Хмурый вдруг резко хлопнул Вадима по плечу, и круговерть в его бедной голове прекратилась. Оказывается, Хмурый что-то говорил, и молчание Вадима, сопровождаемое жуткими гримасами, сильно насторожило его.
Он так и сказал:
— Вы, Петров, строили такие рожи, что я, честно говоря, испугался за вас. Может, ушибли голову? Вы говорите, не стесняйтесь.
После чего взял Вадима под локоток и бережно повел к БТРу.
Никаких тварей вокруг не было, и Вадим с надеждой подумал, что, может, все это привиделось, пока он был без сознания, все эти козлоподобные монстры. Хирург, каменный червь, а главное, этот страшный, как смертный приговор, срок — три недели. Об этом в диспансере и разговора не было, чтобы три недели, напротив, речь шла о временной изоляции на период следствия, об интенсивной терапии и последующем переходе на обычный режим в специализированной больнице. Упадок сил — временное явление, товарищ, организм борется. Кажется, так говорил бородатенький щупленький доктор, пробиваясь к сознанию Вадима сквозь липкую сонную одурь.
— Товарищ подполковник, вы видели? — спросил Вадим неожиданно для себя.
— Что именно? — холодно осведомился Хмурый.
— Ну, всех этих, — сказал Вадим. — Их тут было полным-полно.
— После, Петров, после, — отрывисто произнес Хмурый, будто шикнул: молчи, мол, не болтай лишнего.
— Я видел. Из люка, — раздался в наушниках голос Завех-рищева. — Точно также, как тогда, — сначала заискрило, потом появились эти. Теперь отсюда нипочем не выбраться. Хана нам, ребята.
— Молчать! — рявкнул Верблюд.
Завехрищев притих, слышно было лишь, как сипло, с натугой он дышит. Три недели, три недели. Но вот наконец они подошли к БТРу.
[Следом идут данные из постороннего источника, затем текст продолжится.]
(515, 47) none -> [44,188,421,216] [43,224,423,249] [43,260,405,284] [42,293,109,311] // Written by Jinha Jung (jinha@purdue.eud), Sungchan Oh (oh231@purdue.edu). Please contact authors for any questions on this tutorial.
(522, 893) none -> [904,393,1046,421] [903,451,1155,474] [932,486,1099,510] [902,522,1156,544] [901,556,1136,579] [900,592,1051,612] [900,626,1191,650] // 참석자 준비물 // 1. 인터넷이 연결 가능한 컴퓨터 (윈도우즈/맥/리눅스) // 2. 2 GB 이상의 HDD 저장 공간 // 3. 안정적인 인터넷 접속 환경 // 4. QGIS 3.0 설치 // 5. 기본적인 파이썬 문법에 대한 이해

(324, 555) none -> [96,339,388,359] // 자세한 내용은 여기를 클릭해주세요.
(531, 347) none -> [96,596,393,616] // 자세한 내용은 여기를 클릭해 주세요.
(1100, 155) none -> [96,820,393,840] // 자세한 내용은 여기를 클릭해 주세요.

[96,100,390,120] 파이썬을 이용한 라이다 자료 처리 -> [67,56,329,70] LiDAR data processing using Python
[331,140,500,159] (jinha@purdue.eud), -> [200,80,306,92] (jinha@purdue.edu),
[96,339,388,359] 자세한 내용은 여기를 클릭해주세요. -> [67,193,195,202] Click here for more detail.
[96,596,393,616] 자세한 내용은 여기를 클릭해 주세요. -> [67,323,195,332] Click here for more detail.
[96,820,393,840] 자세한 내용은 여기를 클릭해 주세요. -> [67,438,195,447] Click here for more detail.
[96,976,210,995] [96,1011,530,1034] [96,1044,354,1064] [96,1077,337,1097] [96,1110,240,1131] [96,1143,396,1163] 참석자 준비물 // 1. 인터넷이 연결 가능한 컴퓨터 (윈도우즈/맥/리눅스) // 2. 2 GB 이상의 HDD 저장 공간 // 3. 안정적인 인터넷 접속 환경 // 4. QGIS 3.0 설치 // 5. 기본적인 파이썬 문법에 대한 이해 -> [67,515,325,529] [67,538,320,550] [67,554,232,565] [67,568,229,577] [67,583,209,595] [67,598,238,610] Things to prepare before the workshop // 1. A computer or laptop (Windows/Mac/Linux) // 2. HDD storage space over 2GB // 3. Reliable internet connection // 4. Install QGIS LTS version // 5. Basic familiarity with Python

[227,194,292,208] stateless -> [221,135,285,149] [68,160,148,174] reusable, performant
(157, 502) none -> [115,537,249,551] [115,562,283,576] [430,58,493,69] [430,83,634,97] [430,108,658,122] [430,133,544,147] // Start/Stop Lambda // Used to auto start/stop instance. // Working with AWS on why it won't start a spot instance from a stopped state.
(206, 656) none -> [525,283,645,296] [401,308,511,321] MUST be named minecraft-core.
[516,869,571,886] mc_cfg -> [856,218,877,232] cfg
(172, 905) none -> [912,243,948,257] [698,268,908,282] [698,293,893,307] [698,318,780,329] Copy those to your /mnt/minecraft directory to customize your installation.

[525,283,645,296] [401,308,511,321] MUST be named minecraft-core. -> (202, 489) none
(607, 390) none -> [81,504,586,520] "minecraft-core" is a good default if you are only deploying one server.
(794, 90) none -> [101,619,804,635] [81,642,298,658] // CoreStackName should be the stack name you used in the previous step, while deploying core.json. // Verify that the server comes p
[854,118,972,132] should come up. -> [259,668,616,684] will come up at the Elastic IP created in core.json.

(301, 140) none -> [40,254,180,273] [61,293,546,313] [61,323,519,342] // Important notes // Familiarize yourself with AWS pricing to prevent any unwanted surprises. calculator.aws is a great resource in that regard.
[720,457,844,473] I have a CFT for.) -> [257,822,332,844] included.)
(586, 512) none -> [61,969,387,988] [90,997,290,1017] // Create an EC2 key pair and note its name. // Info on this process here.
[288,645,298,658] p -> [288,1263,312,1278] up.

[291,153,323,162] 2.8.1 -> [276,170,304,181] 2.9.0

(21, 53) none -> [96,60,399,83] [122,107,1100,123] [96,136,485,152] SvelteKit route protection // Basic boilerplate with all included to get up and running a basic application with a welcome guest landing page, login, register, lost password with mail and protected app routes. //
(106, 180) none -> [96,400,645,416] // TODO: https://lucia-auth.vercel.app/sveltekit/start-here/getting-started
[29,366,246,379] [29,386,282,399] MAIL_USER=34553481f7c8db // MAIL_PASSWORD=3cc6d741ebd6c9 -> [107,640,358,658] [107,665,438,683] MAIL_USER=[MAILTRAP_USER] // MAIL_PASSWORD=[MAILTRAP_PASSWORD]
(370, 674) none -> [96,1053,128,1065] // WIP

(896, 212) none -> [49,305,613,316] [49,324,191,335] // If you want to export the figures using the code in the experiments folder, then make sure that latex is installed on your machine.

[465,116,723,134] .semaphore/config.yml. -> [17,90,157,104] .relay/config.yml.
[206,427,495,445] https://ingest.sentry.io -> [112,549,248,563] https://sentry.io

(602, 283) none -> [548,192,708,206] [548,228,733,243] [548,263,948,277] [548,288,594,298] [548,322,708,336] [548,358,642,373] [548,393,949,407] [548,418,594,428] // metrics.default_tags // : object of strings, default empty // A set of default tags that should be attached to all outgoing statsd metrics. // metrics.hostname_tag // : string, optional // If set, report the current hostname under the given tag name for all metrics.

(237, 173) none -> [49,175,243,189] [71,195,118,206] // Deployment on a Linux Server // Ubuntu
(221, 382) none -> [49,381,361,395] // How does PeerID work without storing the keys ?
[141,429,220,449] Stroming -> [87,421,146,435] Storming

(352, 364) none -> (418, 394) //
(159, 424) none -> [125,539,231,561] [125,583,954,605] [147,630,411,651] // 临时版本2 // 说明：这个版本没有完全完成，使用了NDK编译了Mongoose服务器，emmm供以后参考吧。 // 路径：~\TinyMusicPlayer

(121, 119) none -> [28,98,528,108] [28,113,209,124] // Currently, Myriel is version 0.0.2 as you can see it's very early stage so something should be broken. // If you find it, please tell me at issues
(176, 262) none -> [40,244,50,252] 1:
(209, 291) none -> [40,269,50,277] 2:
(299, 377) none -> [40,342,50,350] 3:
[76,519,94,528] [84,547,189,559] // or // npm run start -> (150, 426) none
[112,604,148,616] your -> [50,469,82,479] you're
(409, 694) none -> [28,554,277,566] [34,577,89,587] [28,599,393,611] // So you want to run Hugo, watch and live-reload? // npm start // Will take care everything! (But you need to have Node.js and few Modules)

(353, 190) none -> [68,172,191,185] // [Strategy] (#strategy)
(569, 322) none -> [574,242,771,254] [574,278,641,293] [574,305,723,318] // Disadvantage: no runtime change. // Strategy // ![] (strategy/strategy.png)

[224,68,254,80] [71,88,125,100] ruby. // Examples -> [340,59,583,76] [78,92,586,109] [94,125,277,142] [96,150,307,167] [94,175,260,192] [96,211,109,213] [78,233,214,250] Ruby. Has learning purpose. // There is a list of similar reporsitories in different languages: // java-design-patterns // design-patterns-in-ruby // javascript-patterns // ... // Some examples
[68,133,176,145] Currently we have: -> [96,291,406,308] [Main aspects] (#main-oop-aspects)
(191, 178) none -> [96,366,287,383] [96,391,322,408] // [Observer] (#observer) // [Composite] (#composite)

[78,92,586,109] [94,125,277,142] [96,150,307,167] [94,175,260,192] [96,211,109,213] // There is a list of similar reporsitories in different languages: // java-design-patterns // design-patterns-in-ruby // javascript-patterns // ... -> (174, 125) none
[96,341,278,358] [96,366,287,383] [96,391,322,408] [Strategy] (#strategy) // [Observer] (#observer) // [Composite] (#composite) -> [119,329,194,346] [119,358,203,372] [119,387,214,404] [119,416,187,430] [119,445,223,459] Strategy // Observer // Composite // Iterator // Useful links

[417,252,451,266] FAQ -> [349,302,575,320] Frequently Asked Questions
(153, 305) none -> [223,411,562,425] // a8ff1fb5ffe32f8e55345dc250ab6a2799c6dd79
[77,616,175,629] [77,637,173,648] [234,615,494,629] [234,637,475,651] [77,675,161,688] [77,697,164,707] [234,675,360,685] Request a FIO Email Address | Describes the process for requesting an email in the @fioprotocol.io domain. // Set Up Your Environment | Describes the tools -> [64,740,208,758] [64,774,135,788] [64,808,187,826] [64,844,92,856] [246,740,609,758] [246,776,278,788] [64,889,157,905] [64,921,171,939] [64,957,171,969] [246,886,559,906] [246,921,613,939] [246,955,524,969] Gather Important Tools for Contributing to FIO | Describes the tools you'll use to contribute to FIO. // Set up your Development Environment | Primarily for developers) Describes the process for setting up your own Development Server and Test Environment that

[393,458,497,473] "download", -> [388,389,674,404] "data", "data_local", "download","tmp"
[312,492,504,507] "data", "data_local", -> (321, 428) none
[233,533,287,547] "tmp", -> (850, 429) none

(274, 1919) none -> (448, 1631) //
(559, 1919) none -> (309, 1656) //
Первым насторожился Верблюд.
— Что-то больно долго едем, — сказал он и посмотрел на часы. — Тебе не кажется, Акимов?
— Так точно, кажется, — ответил водитель. — Кружим и кружим, хотя с бетонки не съезжали.
— А я что говорил? — мрачно заметил Завехрищев. — Мы тут все облазили. Через канализацию хотели просочиться — ан шиш. Если бы не Вадик с этим мужичком… Козлы мы последние, что сюда приперлись.
— Заткнулся бы ты, Завехрищев, а? — попросил Верблюд. — Нудит тут, нудит.
— Я вам не хамил, — сказал Завехрищев с плохо скрытой угрозой. — И вам не подчиняюсь.